**EXTRACTED INFORMATION**
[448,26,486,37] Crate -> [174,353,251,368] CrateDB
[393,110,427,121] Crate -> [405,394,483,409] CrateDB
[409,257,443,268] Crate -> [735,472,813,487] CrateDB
* * *
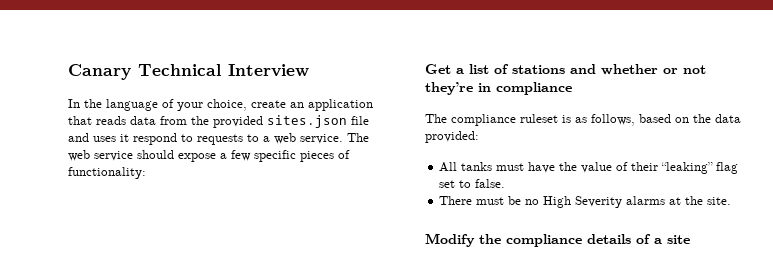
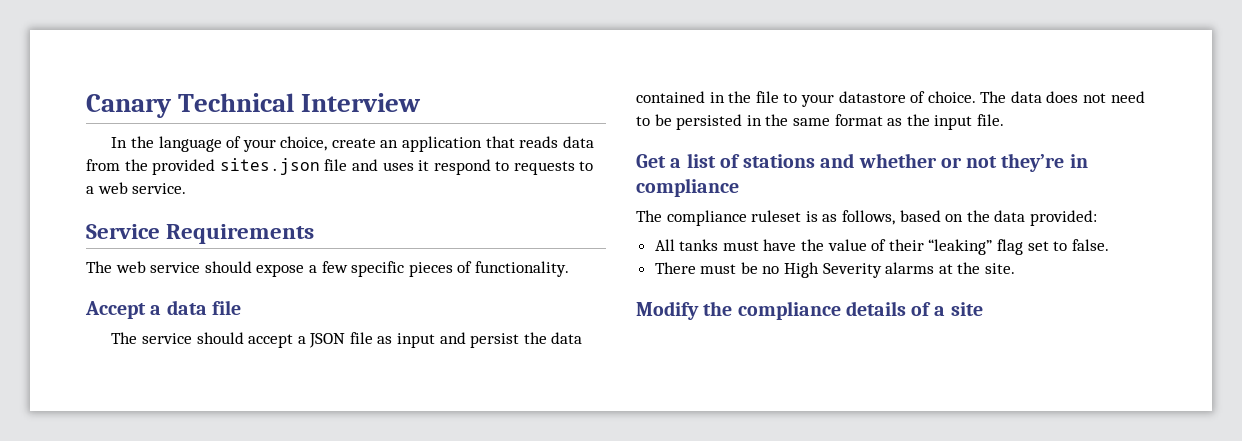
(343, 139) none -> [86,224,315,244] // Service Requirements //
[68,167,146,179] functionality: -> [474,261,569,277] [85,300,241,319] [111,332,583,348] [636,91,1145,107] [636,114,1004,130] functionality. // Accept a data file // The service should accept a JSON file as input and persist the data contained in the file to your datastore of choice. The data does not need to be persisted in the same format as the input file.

**PROBLEM TO SOLVE**
Say how many lines of the data above have the string "CrateDB" in them, and write nothing besides that number.

**REPLY**
3